The hands, feet, and head are the bodies most efficient radiators. Astonishingly, across the globe humans without understanding why have been splashing water on and cleaning their faces before bed— it helps you fall asleep faster. Likewise, a hot shower before bed will help cool you off by bringing blood to the surface of your skin.

 The author recommends sleeping in a cool room around 65 degrees Fahrenheit ( 18.3 degrees Celsius). Of course, individual preference will vary. 

3.) Alcohol

Alcohol is a sedative that increases sociability by suppressing the prefrontal cortex (the rational part of the brain). Many believe alcohol helps sleep. But, it has been shown to fragment sleep. Even more frightening is that alcohol is one of the most potent suppressors of REM sleep known to man. 

In several studies, those who drank alcohol the night after learning new material suffered partial amnesia of 50% compared to those who did not drink.  Surprisingly, those who drank three days after learning new material showed a 40% loss of knowledge. Those who did not drink recalled 100% of the content. Amusingly,  the author jokingly recommends drinking in the morning to prevent memory loss. 

Mothers drinking alcohol during pregnancy or while breastfeeding will harm their babies by suppressing the child’s REM sleep among other things. REM sleep is not optional for developing life. Suppression of REM sleep will disrupt and distort the brains development.

4.) Caffeine

Caffeine works by filling adenosine receptors in the brain with caffeine molecules, which unlike adenosine molecules does not send a sleepy signal to the brain. While caffeine works to suppress the feeling of being tired, it does not stop adenosines production. Ingesting caffeine will create a backlog of adenosine, and once the caffeine is flushed from your system, you will experience the familiar caffeine crash—which is all the backed up adenosine flooding into your brains adenosine receptors.

Caffeine peaks 30 minutes after ingestion. The half-life of caffeine is roughly 5-7 hours. 7 hours after ingesting caffeine, half of it will remain in your system. 

Caffeine consumption results in poor sleep.

Caffeine disrupts NREM sleep and therefore should not be given to any child as NREM sleep is critical for a developing brain. 

3-4 cups of decaf will equal one cup of regular coffee.

5.) ALARMS!

The author recommends if you only do one thing to improve your sleep, it would be to fall asleep and wake up at the same time every day.

 Using an Alarm (enforced waking) wreaks havoc on your cardiovascular system, triggering the flight or flight response, and hitting the snooze button shocks your body repeatedly.
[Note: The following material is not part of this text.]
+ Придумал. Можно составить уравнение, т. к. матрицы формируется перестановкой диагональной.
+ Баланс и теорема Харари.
Imagine the damage that is being done over days, months and years by this torturous practice handed down from the industrial revolution. Instead of using an alarm train yourself to wake up at the same time of day, every day,  so you will not need an alarm.

12 Tips for Healthy Sleep


  1. Go to bed and wake up at the same time every day.
  2. Exercise at least 30 minutes a day, but not 2-3 hours before bed.
  3. Avoid caffeine and nicotine.
  4. Avoid Alcohol
  5. Avoid large meals before bed.
  6. If possible, avoid any medicine that delays or disrupts sleep.
  7. Do not take naps after 3 PM.
  8. Relax before bed by creating a ritual like reading (a hard copy) or listening to music.
  9. Take a hot bath before bed to speed up your sleep onset time.
  10. Maintain a dark, cool room that is gadget free.
  11. Get sun exposure at least 30 minutes per day.
  12. To avoid sleep anxiety, do not lie in bed for more than 20 minutes.

Sleep 


Every known organism has periods of inactivity that could be called sleep. The author posits that wakefulness (activity) likely evolved out of life’s first state, sleep (inactivity). 

We sleep in a biphasic cycle, alternating between NREM (nonrapid eye movement) sleep and REM (rapid eye movement) sleep every 90 minutes, beginning with NREM. 
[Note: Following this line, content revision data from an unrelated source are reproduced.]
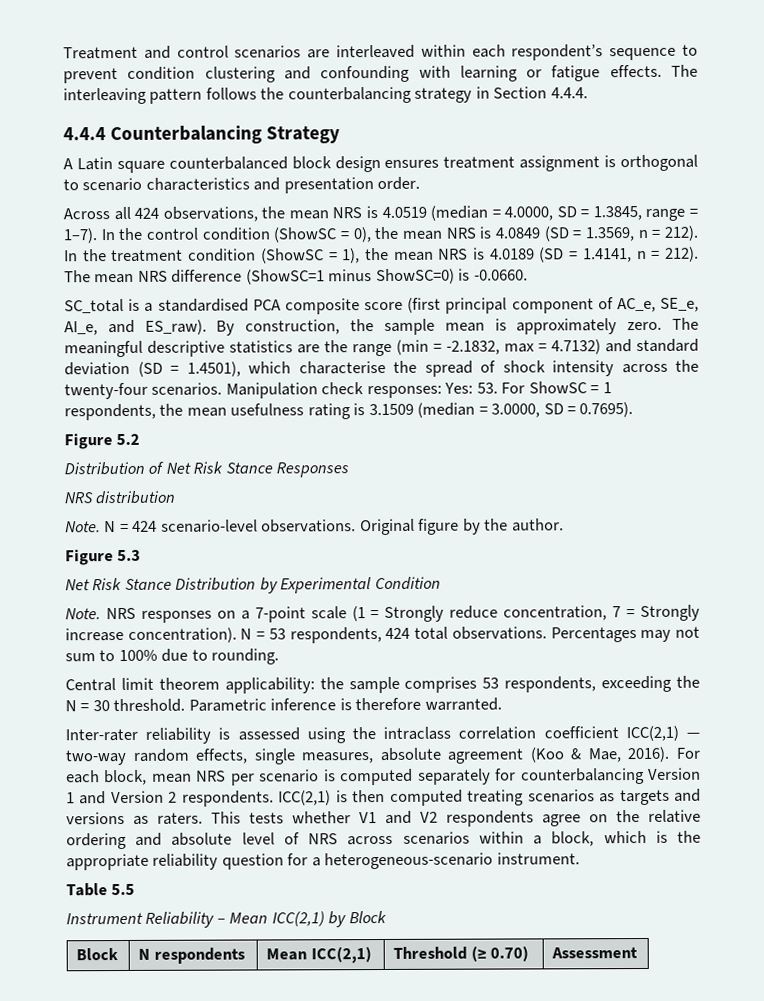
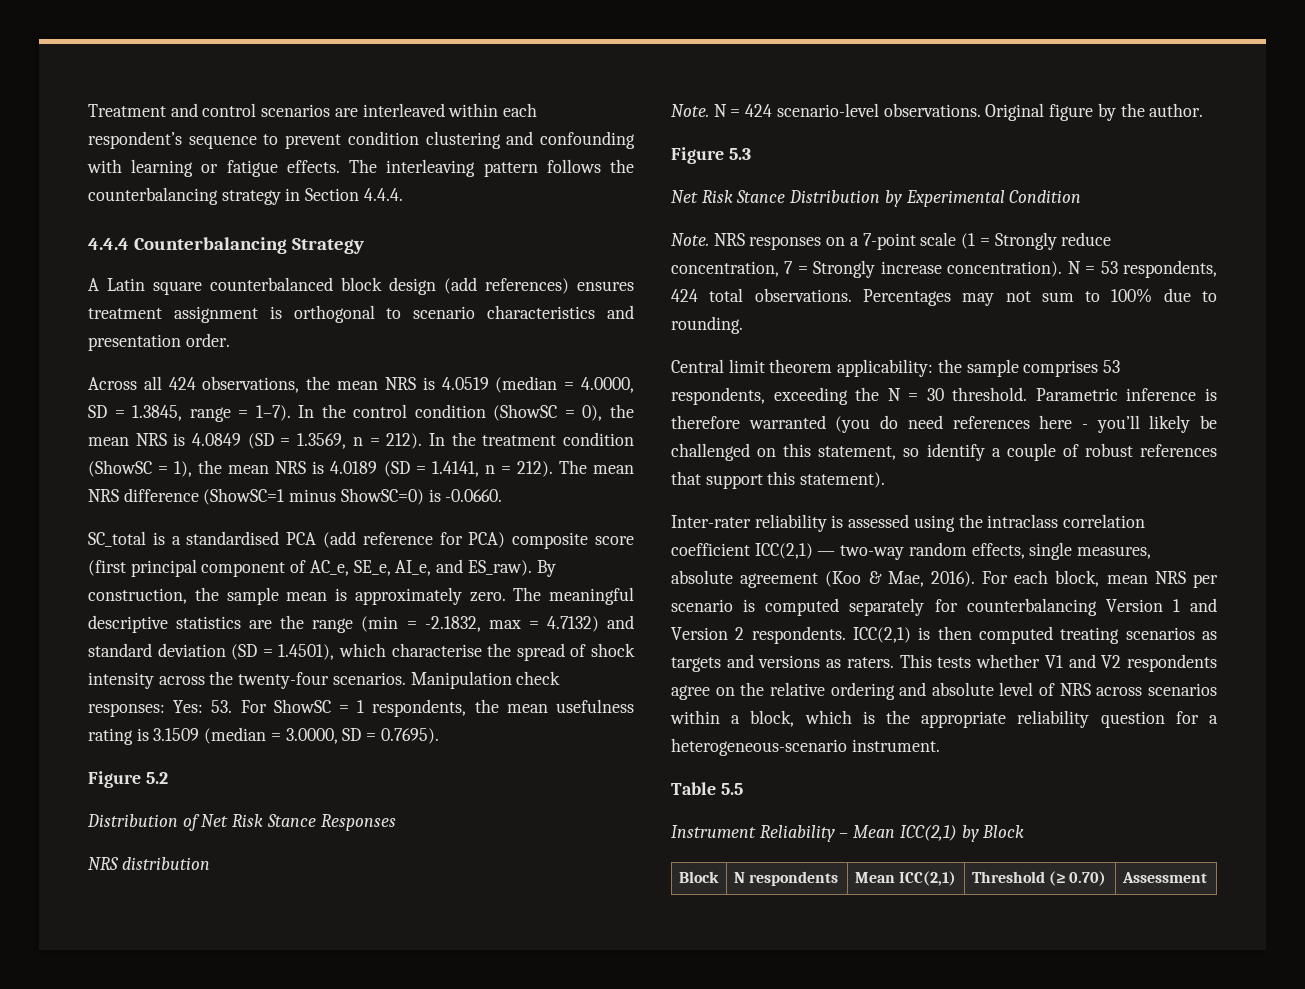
- A Latin square counterbalanced block design ensures treatment assignment is orthogonal to scenario characteristics and presentation order.
+ A Latin square counterbalanced block design (add references) ensures treatment assignment is orthogonal to scenario characteristics and presentation order.
- SC_total is a standardised PCA composite score (first principal component of AC_e, SE_e, AI_e, and ES_raw).
+ SC_total is a standardised PCA (add reference for PCA) composite score (first principal component of AC_e, SE_e, AI_e, and ES_raw).
- Parametric inference is therefore warranted.
+ Parametric inference is therefore warranted (you do need references here - you’ll likely be challenged on this statement, so identify a couple of robust references that support this statement).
In spite of the alternating 90 minute cycle, NREM and REM sleep are not spread evenly throughout the night. Most of your NREM sleep happens at the beginning of the night, while most of your REM sleep occurs in the last few hours. For this reason, if you wake up two hours early,  you will lose 60-90% of your REM sleep. Similarly, if you go to bed two hours late,  you will lose much of your NREM sleep.

Besides the bi-phasic sleep cycle, hunter-gatherer tribes across the globe and entire countries like Spain, especially in hotter climates,  enjoy a (siesta) bi-phasic sleep pattern, sleeping 7 hours (with 7-8 hours spent in bed at night), and taking a nap of 30-60 minutes in the afternoon.
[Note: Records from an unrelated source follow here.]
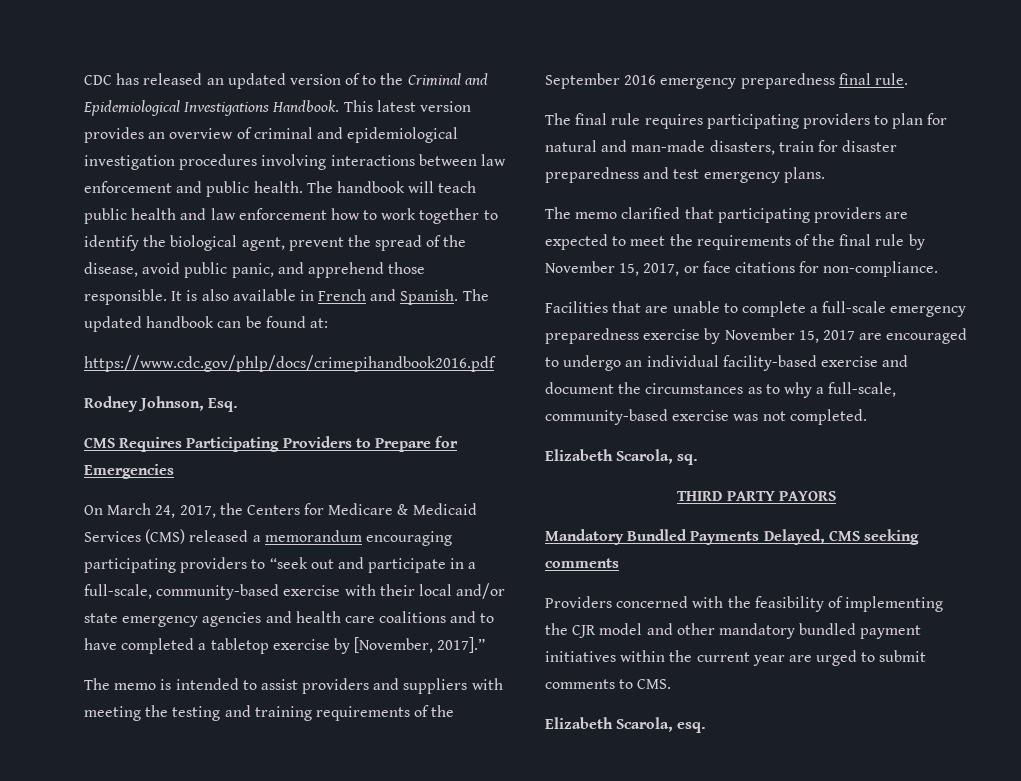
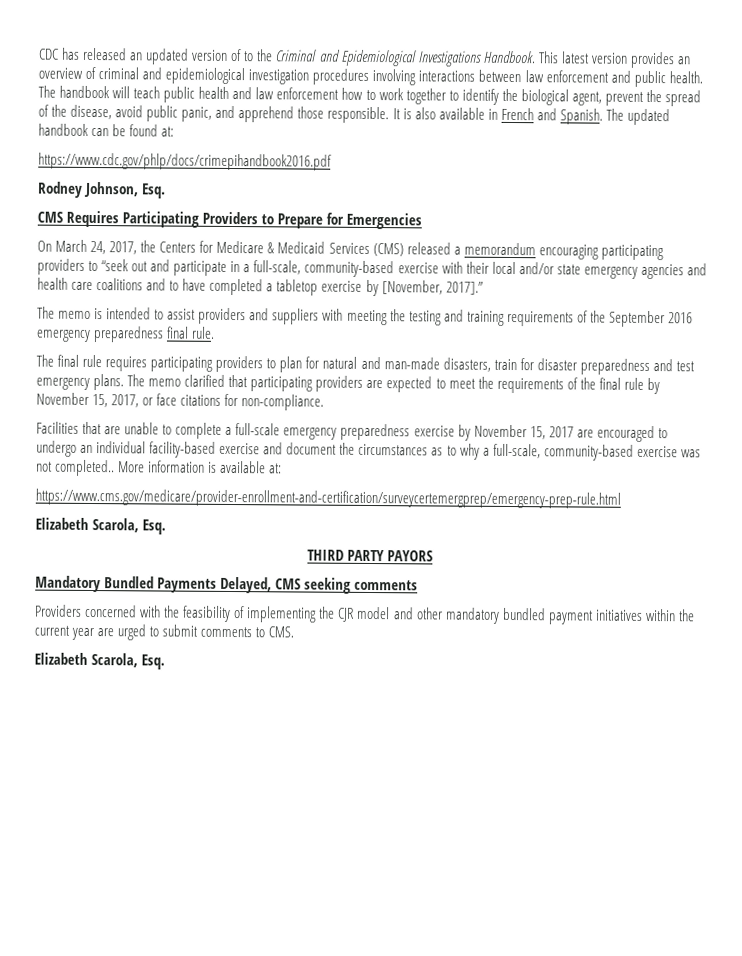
- The final rule requires participating providers to plan for natural and man-made disasters, train for disaster preparedness and test emergency plans.
- The memo clarified that participating providers are expected to meet the requirements of the final rule by November 15, 2017, or face citations for non-compliance.
+ The final rule requires participating providers to plan for natural and man-made disasters, train for disaster preparedness and test emergency plans. The memo clarified that participating providers are expected to meet the requirements of the final rule by November 15, 2017, or face citations for non-compliance.
- Facilities that are unable to complete a full-scale emergency preparedness exercise by November 15, 2017 are encouraged to undergo an individual facility-based exercise and document the circumstances as to why a full-scale, community-based exercise was not completed.
- Elizabeth Scarola, sq.
+ Facilities that are unable to complete a full-scale emergency preparedness exercise by November 15, 2017 are encouraged to undergo an individual facility-based exercise and document the circumstances as to why a full-scale, community-based exercise was not completed.. More information is available at:
+ https://www.cms.gov/medicare/provider-enrollment-and-certification/surveycertemergprep/emergency-prep-rule.html
+ Elizabeth Scarola, Esq.
  Providers concerned with the feasibility of implementing the CJR model and other mandatory bundled payment initiatives within the current year are urged to submit comments to CMS.
- Elizabeth Scarola, esq.
+ Elizabeth Scarola, Esq.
 Having evolved to take naps, most people will experience a brief lowering of alertness sometime in the afternoon, known as— postprandial alertness dip. So, avoid giving presentations after lunch. Because, no matter how entertaining you may be—fighting evolution is a losing battle.  

Circadian Rhythm

Your internal clock, AKA your circadian rhythm, is governed by a small region found in the brain that consists of about 20,000 neurons and is known as the suprachiasmatic nucleus. The average adult’s internal clock is a little more than 24hrs: the sun and other repeating factors like temperature and exercise help to calibrate this internal clock.  As you may hey experienced, this internal timer can be incredibly precise. For example, before important events, you have likely found yourself waking up a few minutes before the alarm—all thanks to your circadian rhythm. 

The time you naturally would fall asleep and wake up are set by your circadian rhythm. In general, some people are wired to go to bed and wake up early ( an early bird or lark), while others are programmed to sleep and rise late (a night owl). And, many fall somewhere in between. Your tendency to rise early or late is known as your chronotype which is primarily determined by genetics. Some scientists believe chronotypes evolved to reduce the total time an entire tribe would spend sleeping, which is a very vulnerable state. 

During a lifetime, your circadian rhythm changes. For example, Infants, to parents dismay, do not have a circadian rhythm at all until 3-4 months of age. And, by the age of 1, a babies suprachiasmatic nucleus is well established, resulting in happier parents as the 1-year-old  will sleep for most of the night. In general, Young children tend to wake early, while pubescent children will go to sleep and wake much later than any other period of life. A pubescent teen’s circadian rhythm is shifted forward by 1-3 hours, resulting in teens experiencing peek wakefulness around 9 PM. After puberty, a person’s circadian rhythm will begin to march backward, leaving the elderly (like young children) with early sleep and wake times.

The Sun

We are visual creatures. In fact, 1/3 of the brain is devoted to visual processing. 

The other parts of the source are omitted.